Excerpted records: Begin
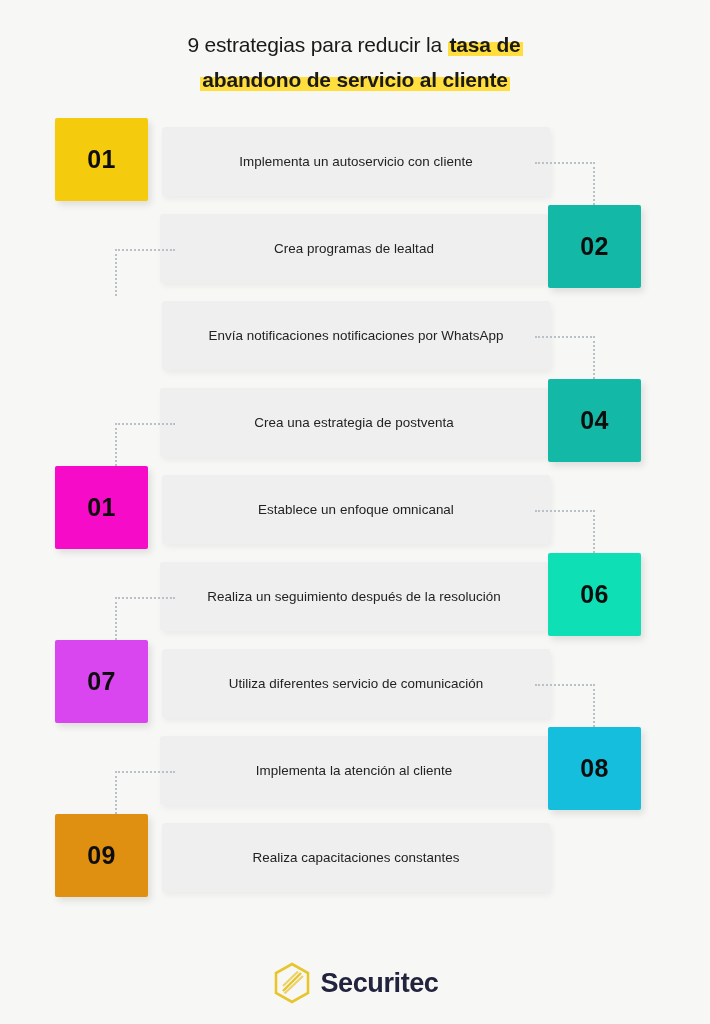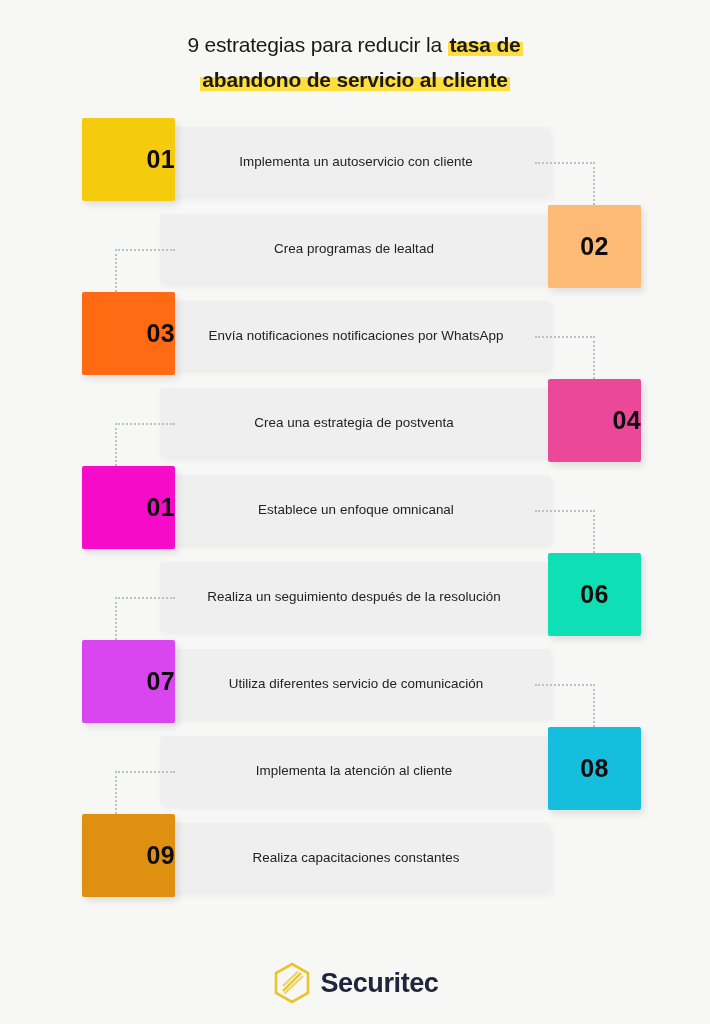--- a/index.html
+++ b/index.html
@@ -80,21 +80,21 @@
     top: 0;
     width: 93px;
     height: 83px;
     display: flex;
     align-items: center;
     justify-content: center;
     border-radius: 2px;
     box-shadow: 3px 4px 7px rgba(0,0,0,0.10);
     z-index: 3;
   }
-  .row.left  .badge { left: 82px; justify-content: flex-end; }
+  .row.left  .badge { left: 55px; }
   .row.right .badge { right: 69px; }
 
   .badge-num {
     font-size: 25px;
     font-weight: 700;
     color: #0d0d0d;
     letter-spacing: 0.4px;
   }
 
   
@@ -149,37 +149,34 @@
         <span class="card-text">Implementa un autoservicio con cliente</span>
       </div>
       <div class="badge" style="background: rgb(245, 204, 13);">
         <span class="badge-num">01</span>
       </div>
     </div>
     <div class="row right">
       <div class="card">
         <span class="card-text">Crea programas de lealtad</span>
       </div>
-      <div class="badge" style="background: #fdba74;">
+      <div class="badge" style="background: #14b8a6;">
         <span class="badge-num">02</span>
       </div>
     </div>
     <div class="row left">
       <div class="card">
         <span class="card-text">Envía notificaciones notificaciones por WhatsApp</span>
       </div>
-      <div class="badge" style="background: rgb(255, 106, 19);">
-        <span class="badge-num">03</span>
-      </div>
     </div>
     <div class="row right">
       <div class="card">
         <span class="card-text">Crea una estrategia de postventa</span>
       </div>
-      <div class="badge" style="background: #ec4899; justify-content: flex-end;">
+      <div class="badge" style="background: #14b8a6;">
         <span class="badge-num">04</span>
       </div>
     </div>
     <div class="row left">
       <div class="card">
         <span class="card-text">Establece un enfoque omnicanal</span>
       </div>
       <div class="badge" style="background: rgb(245, 11, 200);">
         <span class="badge-num">01</span>
       </div>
Excerpted records: End
#### Action item:
If the string "justify" is in a line of the entries, pick that line out.

#### Solution for this task:
     justify-content: center;
-  .row.left  .badge { left: 82px; justify-content: flex-end; }
-      <div class="badge" style="background: #ec4899; justify-content: flex-end;">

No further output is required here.